#### HOW TO COMPLETE THIS TASK:
Start at the line below containing "26 in Biographies on Novelist &" and stop at the line containing "- دانلود آهنگ سینا سرلک خط تماس". Repeat every line of that stretch exactly, and nothing outside it.

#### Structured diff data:
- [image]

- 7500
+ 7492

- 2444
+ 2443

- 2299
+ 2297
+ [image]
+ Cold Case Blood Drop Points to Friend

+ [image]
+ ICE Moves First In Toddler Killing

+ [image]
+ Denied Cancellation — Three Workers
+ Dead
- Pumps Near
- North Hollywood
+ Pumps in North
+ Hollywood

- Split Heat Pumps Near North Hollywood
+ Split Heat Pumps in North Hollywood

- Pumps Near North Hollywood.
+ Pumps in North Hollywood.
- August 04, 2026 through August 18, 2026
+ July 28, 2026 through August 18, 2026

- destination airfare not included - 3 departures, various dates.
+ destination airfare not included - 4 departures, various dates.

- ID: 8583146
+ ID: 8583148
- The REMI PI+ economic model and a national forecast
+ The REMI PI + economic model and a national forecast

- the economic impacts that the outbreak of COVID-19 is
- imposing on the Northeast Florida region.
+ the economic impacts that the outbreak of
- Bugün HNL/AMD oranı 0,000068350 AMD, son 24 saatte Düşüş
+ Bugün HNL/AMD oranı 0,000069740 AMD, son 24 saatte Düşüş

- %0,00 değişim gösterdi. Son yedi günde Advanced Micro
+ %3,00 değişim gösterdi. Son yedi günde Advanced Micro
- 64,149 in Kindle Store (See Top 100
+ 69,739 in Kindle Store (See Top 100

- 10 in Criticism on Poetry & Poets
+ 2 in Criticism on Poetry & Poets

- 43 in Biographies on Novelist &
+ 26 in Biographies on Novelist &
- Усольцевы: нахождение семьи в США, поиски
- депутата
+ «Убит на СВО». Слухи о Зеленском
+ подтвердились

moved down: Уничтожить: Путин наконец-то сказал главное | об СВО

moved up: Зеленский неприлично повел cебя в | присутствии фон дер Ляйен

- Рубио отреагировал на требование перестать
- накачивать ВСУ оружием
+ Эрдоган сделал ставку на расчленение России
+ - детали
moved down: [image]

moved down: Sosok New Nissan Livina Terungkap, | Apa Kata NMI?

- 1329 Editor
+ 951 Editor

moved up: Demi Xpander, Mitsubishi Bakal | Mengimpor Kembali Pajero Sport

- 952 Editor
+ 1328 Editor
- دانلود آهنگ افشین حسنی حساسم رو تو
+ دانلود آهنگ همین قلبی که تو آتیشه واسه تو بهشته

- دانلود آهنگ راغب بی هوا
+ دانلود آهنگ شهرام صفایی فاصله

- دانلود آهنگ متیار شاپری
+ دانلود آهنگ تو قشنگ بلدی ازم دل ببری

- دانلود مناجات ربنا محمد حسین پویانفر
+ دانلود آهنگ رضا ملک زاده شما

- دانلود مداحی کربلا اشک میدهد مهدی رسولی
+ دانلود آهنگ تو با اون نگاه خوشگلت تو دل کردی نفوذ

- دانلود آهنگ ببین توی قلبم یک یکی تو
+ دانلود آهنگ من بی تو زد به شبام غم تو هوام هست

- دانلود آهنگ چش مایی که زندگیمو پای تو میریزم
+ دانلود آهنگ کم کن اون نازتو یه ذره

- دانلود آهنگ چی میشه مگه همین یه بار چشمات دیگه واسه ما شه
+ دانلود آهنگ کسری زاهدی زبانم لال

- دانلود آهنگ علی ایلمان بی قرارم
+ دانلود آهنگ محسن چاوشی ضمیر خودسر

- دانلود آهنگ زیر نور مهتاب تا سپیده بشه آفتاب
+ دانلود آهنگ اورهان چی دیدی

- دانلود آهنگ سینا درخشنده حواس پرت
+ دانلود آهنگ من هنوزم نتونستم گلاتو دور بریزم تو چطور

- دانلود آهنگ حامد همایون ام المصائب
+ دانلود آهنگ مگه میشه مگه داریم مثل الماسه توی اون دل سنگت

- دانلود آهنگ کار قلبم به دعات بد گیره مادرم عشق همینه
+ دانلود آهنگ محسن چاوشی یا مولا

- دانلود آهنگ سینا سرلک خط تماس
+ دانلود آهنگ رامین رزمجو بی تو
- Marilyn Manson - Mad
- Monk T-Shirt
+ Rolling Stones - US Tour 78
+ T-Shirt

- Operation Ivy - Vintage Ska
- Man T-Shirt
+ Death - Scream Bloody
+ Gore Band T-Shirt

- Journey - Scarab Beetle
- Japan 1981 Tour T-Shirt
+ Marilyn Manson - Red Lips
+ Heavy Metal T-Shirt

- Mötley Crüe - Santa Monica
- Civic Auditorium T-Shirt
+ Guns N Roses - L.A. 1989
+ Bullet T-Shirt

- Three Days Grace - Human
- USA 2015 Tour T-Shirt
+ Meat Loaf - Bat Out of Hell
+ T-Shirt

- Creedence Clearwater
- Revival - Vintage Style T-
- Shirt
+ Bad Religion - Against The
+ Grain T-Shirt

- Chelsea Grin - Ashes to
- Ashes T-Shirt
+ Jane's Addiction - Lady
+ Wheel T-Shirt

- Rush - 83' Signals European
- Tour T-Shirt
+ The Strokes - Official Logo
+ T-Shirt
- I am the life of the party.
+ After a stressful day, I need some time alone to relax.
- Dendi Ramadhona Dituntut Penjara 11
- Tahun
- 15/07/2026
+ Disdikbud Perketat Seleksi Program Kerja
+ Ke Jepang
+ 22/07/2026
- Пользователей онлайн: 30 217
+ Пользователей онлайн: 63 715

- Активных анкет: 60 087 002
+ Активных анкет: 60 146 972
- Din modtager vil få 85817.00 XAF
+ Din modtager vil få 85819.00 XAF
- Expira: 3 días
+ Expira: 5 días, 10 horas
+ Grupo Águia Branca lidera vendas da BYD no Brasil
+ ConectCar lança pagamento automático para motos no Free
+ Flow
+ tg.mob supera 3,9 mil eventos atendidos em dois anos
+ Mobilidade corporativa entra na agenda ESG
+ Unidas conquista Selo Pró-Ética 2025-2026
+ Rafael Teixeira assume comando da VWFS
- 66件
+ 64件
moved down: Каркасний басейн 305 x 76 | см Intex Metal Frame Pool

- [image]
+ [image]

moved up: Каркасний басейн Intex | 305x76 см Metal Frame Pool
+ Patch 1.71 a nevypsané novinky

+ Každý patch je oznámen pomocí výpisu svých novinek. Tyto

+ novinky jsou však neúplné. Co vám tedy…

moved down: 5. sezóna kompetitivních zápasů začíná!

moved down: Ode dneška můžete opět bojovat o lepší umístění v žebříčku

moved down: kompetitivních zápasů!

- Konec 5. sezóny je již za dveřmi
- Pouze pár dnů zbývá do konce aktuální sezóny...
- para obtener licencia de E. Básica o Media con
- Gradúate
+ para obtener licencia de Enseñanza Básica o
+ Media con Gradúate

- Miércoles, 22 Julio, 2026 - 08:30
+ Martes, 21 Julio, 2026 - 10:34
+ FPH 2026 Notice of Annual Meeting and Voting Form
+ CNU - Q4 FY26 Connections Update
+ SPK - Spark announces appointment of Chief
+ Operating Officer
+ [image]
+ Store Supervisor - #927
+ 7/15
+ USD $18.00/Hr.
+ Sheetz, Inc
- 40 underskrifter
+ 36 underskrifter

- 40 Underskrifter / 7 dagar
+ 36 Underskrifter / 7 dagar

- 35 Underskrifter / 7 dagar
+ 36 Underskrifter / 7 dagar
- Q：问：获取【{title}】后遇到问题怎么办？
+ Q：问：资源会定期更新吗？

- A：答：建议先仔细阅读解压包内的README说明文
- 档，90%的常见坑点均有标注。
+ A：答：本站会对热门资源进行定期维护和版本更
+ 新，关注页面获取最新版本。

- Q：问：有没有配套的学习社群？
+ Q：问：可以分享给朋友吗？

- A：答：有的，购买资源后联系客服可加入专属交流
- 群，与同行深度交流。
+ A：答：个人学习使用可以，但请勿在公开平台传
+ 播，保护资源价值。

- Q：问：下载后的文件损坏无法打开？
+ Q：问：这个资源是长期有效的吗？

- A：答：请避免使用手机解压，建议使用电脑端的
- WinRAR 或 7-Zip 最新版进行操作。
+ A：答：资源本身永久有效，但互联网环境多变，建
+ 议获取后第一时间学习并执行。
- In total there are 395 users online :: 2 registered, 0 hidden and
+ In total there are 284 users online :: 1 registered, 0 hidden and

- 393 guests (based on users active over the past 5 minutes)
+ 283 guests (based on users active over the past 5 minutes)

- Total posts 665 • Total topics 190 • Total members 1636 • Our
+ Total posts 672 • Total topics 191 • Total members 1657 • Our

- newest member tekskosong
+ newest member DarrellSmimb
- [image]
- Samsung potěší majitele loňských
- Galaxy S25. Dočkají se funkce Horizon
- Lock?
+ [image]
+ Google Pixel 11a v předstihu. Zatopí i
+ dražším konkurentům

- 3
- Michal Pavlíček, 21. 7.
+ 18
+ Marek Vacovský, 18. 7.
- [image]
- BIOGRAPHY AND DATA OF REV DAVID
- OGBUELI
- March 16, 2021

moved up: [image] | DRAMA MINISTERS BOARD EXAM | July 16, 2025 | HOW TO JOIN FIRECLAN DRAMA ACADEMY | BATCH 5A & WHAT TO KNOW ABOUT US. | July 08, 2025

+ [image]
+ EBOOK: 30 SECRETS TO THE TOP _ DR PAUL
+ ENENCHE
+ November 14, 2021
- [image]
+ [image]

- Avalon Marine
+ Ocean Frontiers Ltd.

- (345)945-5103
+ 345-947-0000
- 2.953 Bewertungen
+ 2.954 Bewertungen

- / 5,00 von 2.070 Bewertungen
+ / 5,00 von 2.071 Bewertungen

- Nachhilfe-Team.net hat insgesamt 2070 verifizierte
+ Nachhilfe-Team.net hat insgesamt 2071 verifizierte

#### REPLY:
+ 26 in Biographies on Novelist &
- Усольцевы: нахождение семьи в США, поиски
- депутата
+ «Убит на СВО». Слухи о Зеленском
+ подтвердились

moved down: Уничтожить: Путин наконец-то сказал главное | об СВО

moved up: Зеленский неприлично повел cебя в | присутствии фон дер Ляйен

- Рубио отреагировал на требование перестать
- накачивать ВСУ оружием
+ Эрдоган сделал ставку на расчленение России
+ - детали
moved down: [image]

moved down: Sosok New Nissan Livina Terungkap, | Apa Kata NMI?

- 1329 Editor
+ 951 Editor

moved up: Demi Xpander, Mitsubishi Bakal | Mengimpor Kembali Pajero Sport

- 952 Editor
+ 1328 Editor
- دانلود آهنگ افشین حسنی حساسم رو تو
+ دانلود آهنگ همین قلبی که تو آتیشه واسه تو بهشته

- دانلود آهنگ راغب بی هوا
+ دانلود آهنگ شهرام صفایی فاصله

- دانلود آهنگ متیار شاپری
+ دانلود آهنگ تو قشنگ بلدی ازم دل ببری

- دانلود مناجات ربنا محمد حسین پویانفر
+ دانلود آهنگ رضا ملک زاده شما

- دانلود مداحی کربلا اشک میدهد مهدی رسولی
+ دانلود آهنگ تو با اون نگاه خوشگلت تو دل کردی نفوذ

- دانلود آهنگ ببین توی قلبم یک یکی تو
+ دانلود آهنگ من بی تو زد به شبام غم تو هوام هست

- دانلود آهنگ چش مایی که زندگیمو پای تو میریزم
+ دانلود آهنگ کم کن اون نازتو یه ذره

- دانلود آهنگ چی میشه مگه همین یه بار چشمات دیگه واسه ما شه
+ دانلود آهنگ کسری زاهدی زبانم لال

- دانلود آهنگ علی ایلمان بی قرارم
+ دانلود آهنگ محسن چاوشی ضمیر خودسر

- دانلود آهنگ زیر نور مهتاب تا سپیده بشه آفتاب
+ دانلود آهنگ اورهان چی دیدی

- دانلود آهنگ سینا درخشنده حواس پرت
+ دانلود آهنگ من هنوزم نتونستم گلاتو دور بریزم تو چطور

- دانلود آهنگ حامد همایون ام المصائب
+ دانلود آهنگ مگه میشه مگه داریم مثل الماسه توی اون دل سنگت

- دانلود آهنگ کار قلبم به دعات بد گیره مادرم عشق همینه
+ دانلود آهنگ محسن چاوشی یا مولا

- دانلود آهنگ سینا سرلک خط تماس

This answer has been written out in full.